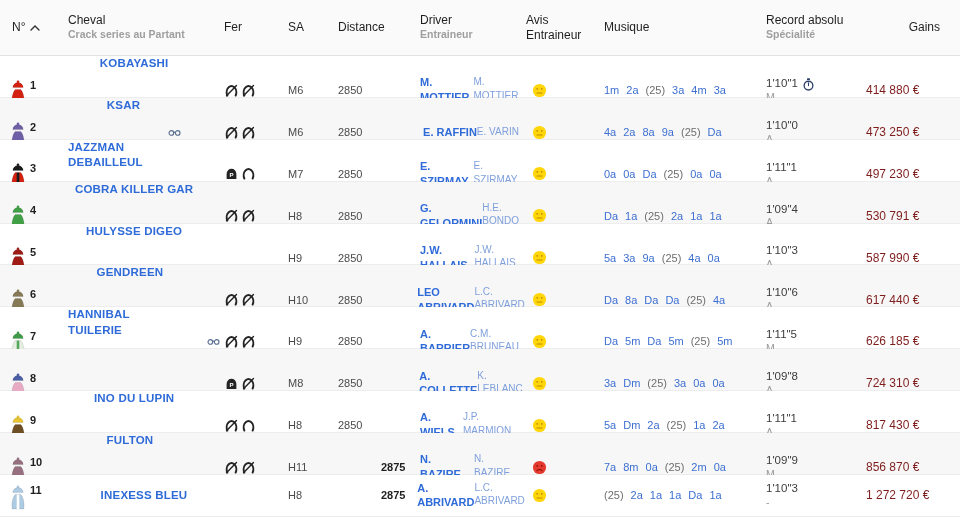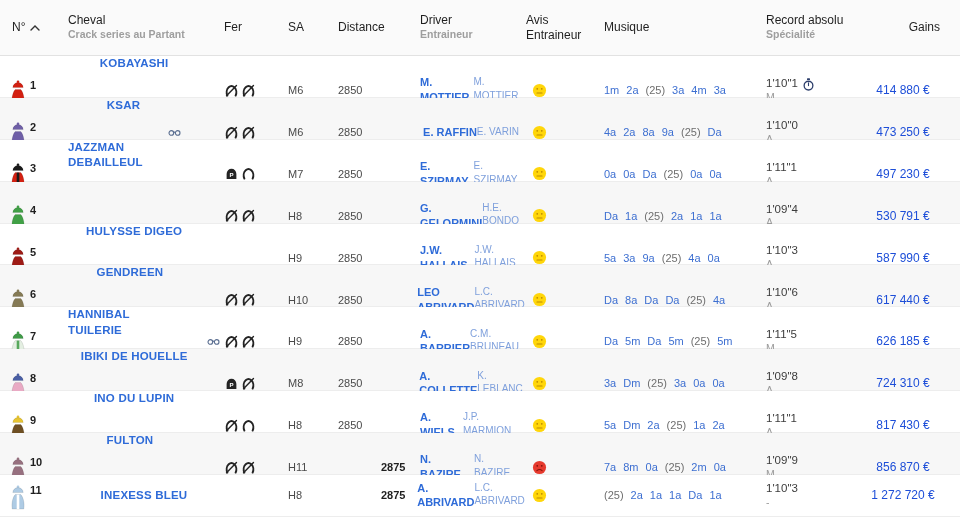--- a/index.html
+++ b/index.html
@@ -70,7 +70,7 @@
   .stopwatch { width:13px; height:13px; display:inline-block; }
   .spec { font-size:10.5px; color:#9a9a9a; line-height:1.3; }
 
-  .col-gains { text-align:center; padding-right:20px; font-size:12px; color:#1d4ed8; }
+  .col-gains { text-align:left; padding-right:20px; font-size:12px; color:#7f1d1d; }
 </style>
 </head>
 <body>

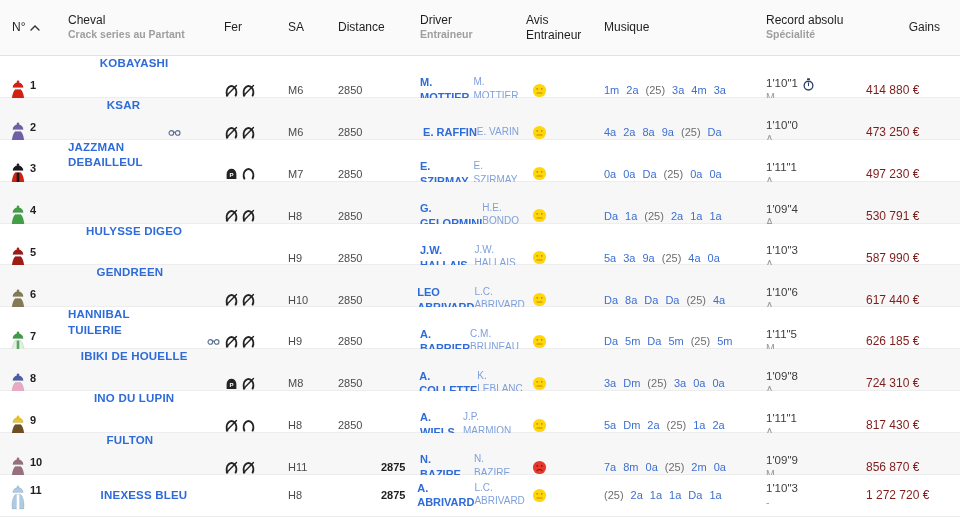--- a/index.html
+++ b/index.html
@@ -329,6 +329,7 @@
       <span class="num">4</span>
     </div>
     <div class="td col-cheval">
+      <a class="horse">COBRA KILLER GAR</a>
       <span class="count-line">
         <span class="count">87</span>
         <span class="count-icon-slot"></span>

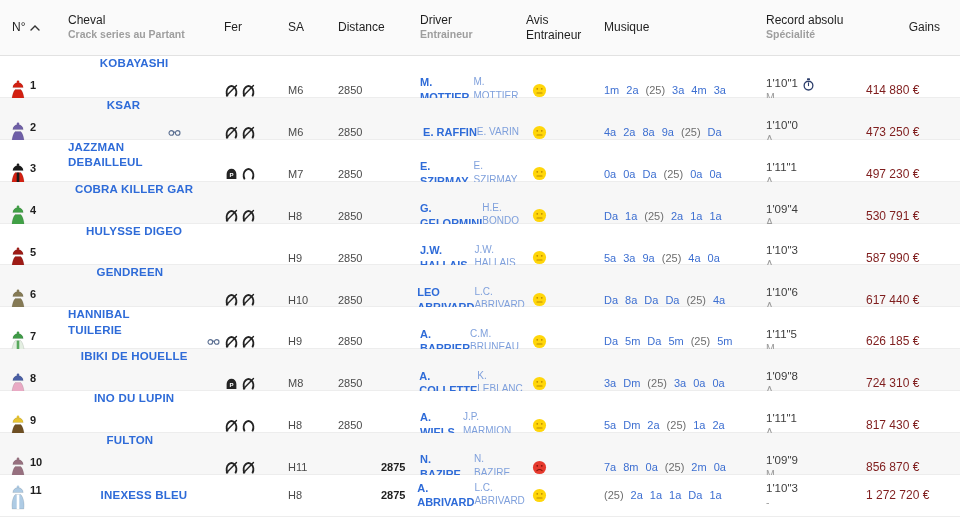--- a/index.html
+++ b/index.html
@@ -578,7 +578,6 @@
       <span class="num">8</span>
     </div>
     <div class="td col-cheval">
-      <a class="horse">IBIKI DE HOUELLE</a>
       <span class="count-line">
         <span class="count">68</span>
         <span class="count-icon-slot"></span>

-.-.-

TO DO: Please provide a faithful transcription of all the data, pictures excluded.

WRITTEN SOLUTION:
--- a/index.html
+++ b/index.html
@@ -70,7 +70,7 @@
   .stopwatch { width:13px; height:13px; display:inline-block; }
   .spec { font-size:10.5px; color:#9a9a9a; line-height:1.3; }
 
-  .col-gains { text-align:center; padding-right:20px; font-size:12px; color:#1d4ed8; }
+  .col-gains { text-align:left; padding-right:20px; font-size:12px; color:#7f1d1d; }
 </style>
 </head>
 <body>

--- a/index.html
+++ b/index.html
@@ -329,6 +329,7 @@
       <span class="num">4</span>
     </div>
     <div class="td col-cheval">
+      <a class="horse">COBRA KILLER GAR</a>
       <span class="count-line">
         <span class="count">87</span>
         <span class="count-icon-slot"></span>

--- a/index.html
+++ b/index.html
@@ -578,7 +578,6 @@
       <span class="num">8</span>
     </div>
     <div class="td col-cheval">
-      <a class="horse">IBIKI DE HOUELLE</a>
       <span class="count-line">
         <span class="count">68</span>
         <span class="count-icon-slot"></span>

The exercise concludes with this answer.